■ Exercise data ■

···

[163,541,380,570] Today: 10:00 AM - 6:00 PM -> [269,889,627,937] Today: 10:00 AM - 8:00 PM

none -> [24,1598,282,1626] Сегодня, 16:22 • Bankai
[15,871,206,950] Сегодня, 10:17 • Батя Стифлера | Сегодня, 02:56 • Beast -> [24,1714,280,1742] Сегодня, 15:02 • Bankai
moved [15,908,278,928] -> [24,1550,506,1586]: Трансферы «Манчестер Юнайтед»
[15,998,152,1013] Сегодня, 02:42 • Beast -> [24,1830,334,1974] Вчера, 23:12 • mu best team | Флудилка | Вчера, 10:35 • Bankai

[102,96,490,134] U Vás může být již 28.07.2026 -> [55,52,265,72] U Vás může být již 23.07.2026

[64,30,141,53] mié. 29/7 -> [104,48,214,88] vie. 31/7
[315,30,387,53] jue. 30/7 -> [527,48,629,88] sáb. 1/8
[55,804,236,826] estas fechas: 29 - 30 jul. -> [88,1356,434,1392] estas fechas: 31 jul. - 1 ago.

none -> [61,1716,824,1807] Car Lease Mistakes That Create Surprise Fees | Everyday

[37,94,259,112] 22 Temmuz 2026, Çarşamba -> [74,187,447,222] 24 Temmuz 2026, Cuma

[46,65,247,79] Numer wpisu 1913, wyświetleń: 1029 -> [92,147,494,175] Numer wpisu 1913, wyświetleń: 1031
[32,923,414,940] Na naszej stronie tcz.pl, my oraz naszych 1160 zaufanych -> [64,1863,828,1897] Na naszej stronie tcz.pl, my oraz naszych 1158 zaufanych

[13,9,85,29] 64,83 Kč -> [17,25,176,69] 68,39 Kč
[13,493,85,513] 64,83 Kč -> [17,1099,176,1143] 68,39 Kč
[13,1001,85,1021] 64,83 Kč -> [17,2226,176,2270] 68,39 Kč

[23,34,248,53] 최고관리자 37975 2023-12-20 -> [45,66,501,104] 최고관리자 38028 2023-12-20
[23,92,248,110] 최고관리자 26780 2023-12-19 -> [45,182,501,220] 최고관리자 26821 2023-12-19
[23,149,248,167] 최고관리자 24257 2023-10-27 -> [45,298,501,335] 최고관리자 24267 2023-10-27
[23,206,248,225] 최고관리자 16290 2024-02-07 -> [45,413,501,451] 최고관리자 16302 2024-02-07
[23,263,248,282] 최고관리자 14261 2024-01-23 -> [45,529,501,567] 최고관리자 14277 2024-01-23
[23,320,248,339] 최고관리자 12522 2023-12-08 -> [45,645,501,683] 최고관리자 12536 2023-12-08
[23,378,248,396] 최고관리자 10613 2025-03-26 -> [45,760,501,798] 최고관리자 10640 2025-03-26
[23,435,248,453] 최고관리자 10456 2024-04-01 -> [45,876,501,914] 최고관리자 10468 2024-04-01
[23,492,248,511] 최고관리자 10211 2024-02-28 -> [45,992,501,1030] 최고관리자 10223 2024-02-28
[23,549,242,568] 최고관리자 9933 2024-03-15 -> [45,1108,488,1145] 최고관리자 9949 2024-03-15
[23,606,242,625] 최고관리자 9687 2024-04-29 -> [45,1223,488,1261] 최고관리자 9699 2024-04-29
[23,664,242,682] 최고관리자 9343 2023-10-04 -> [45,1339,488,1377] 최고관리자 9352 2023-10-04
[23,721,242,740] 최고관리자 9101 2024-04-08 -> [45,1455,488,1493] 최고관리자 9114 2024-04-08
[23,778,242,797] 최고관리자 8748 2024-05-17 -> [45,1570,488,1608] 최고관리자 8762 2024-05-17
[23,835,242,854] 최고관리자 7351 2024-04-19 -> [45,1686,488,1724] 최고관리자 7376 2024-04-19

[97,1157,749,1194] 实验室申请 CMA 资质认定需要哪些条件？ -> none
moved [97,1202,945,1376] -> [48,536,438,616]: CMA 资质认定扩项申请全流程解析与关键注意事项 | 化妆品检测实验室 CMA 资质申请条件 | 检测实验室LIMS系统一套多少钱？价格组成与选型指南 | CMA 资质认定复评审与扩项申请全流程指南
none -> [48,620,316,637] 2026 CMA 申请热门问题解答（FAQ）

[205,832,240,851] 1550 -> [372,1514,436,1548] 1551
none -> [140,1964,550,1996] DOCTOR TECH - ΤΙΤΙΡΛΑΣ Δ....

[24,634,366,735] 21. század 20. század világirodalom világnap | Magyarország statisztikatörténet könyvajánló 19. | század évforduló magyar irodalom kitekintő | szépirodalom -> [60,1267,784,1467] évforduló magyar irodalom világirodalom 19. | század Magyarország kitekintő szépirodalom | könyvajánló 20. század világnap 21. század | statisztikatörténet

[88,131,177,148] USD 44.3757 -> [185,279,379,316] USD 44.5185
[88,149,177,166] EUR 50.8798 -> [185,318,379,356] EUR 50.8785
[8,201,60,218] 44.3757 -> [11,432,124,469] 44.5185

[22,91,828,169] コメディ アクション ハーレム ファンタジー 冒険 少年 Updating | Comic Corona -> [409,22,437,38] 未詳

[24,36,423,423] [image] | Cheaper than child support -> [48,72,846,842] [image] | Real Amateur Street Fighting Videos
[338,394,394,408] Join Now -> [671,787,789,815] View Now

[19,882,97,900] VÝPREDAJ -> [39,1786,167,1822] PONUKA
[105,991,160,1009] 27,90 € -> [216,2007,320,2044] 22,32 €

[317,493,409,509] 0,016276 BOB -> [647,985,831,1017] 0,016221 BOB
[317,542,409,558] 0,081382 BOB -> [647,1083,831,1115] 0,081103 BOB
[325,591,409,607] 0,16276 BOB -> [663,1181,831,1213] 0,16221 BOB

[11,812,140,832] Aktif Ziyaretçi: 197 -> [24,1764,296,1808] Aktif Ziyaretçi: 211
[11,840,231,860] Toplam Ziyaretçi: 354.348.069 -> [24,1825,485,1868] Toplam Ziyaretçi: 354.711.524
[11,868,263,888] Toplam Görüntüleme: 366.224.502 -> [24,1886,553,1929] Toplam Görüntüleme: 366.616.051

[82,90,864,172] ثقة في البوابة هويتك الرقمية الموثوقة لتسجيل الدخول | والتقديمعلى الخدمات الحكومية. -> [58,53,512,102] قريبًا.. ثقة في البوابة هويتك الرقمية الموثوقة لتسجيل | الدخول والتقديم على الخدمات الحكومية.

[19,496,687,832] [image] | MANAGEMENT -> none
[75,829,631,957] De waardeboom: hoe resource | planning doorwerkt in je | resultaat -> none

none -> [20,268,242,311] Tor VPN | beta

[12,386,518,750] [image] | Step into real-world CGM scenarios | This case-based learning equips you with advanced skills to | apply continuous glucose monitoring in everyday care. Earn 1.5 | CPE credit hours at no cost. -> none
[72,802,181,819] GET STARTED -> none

···

All lines above that contain "none" are required in the answer.

■ Response area ■
none -> [24,1598,282,1626] Сегодня, 16:22 • Bankai
none -> [61,1716,824,1807] Car Lease Mistakes That Create Surprise Fees | Everyday
[97,1157,749,1194] 实验室申请 CMA 资质认定需要哪些条件？ -> none
none -> [48,620,316,637] 2026 CMA 申请热门问题解答（FAQ）
none -> [140,1964,550,1996] DOCTOR TECH - ΤΙΤΙΡΛΑΣ Δ....
[19,496,687,832] [image] | MANAGEMENT -> none
[75,829,631,957] De waardeboom: hoe resource | planning doorwerkt in je | resultaat -> none
none -> [20,268,242,311] Tor VPN | beta
[12,386,518,750] [image] | Step into real-world CGM scenarios | This case-based learning equips you with advanced skills to | apply continuous glucose monitoring in everyday care. Earn 1.5 | CPE credit hours at no cost. -> none
[72,802,181,819] GET STARTED -> none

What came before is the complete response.